Он моргает, взгляд становится более осмысленным: «Самая новая сестра. Да».
— Она… — Теперь Отане не знает, о чем спросить. — Она в порядке?
Он шумно и грустно вздыхает:
— Лошади знали, что я их убью.
— Как там относятся к госпоже Аибагаве? — Отане перестает толочь корень.
— Если Она услышит, — говорит Джирицу, опять уходя в себя, — то проткнет мое сердце пальцем… Завтра я… расскажу… о том месте… но ночью ее слух гораздо острее. Тогда меня отправят в Нагасаки. Я… я… я… я…
«Имбирь для его циркуляции крови, — Отане идет к шкафу, — девичья трава от бреда».
— Моя рука, моя кисточка: они знали раньше меня, — усталый голос Джирицу следует за ней. — Три ночи тому назад, а может и все девять, я был в библиотеке, работал над письмом для Дара. Письма — меньшее зло. «Акты милосердия», говорит Генму, но… но я выходил из себя, а когда вернулся, моя рука, моя кисточка написали… написали сами… — он шепчет, и его колотит, — …я написал сам Двенадцать догм. Черными чернилами на белом пергаменте!
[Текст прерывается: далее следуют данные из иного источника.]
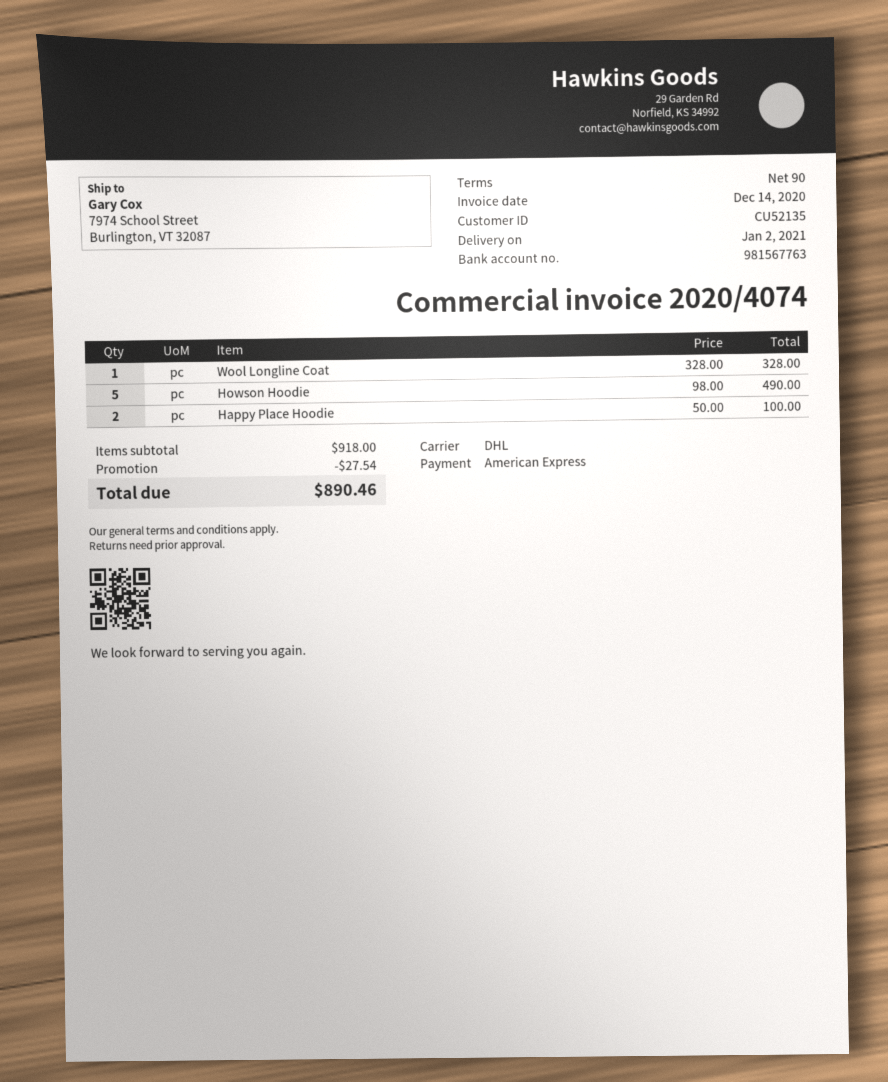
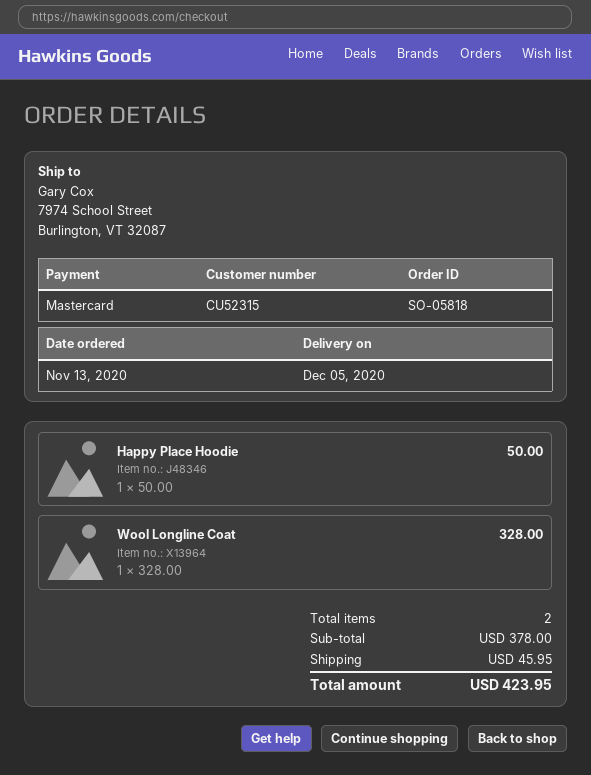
delivery date: 2021-01-02 -> 2020-12-05
customer number: CU52135 -> CU52315
payment method: American Express -> Mastercard
Howson Hoodie: 5 x 98.00 = 490.00 -> none
Happy Place Hoodie: 2 x 50.00 = 100.00 -> 1 x 50.00 = 50.00
subtotal: 918.00 -> 378.00
discount: 27.54 -> none
shipping: none -> 45.95
total: 890.46 -> 423.95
Даже произнести их вслух богохульство, за исключением учителя Генму и владыки — настоятеля, но чтобы записать их, и любой мирянин смог бы их прочесть… Она, должно быть, чем-то занималась, а не то убила бы меня там же. Учитель Иотен прошел мимо, совсем рядом, позади, в считаных дюймах… Не двигаясь, я прочитал Двенадцать догм и увидел, впервые… что скотобойни Сакаи в сравнении — сад наслаждений.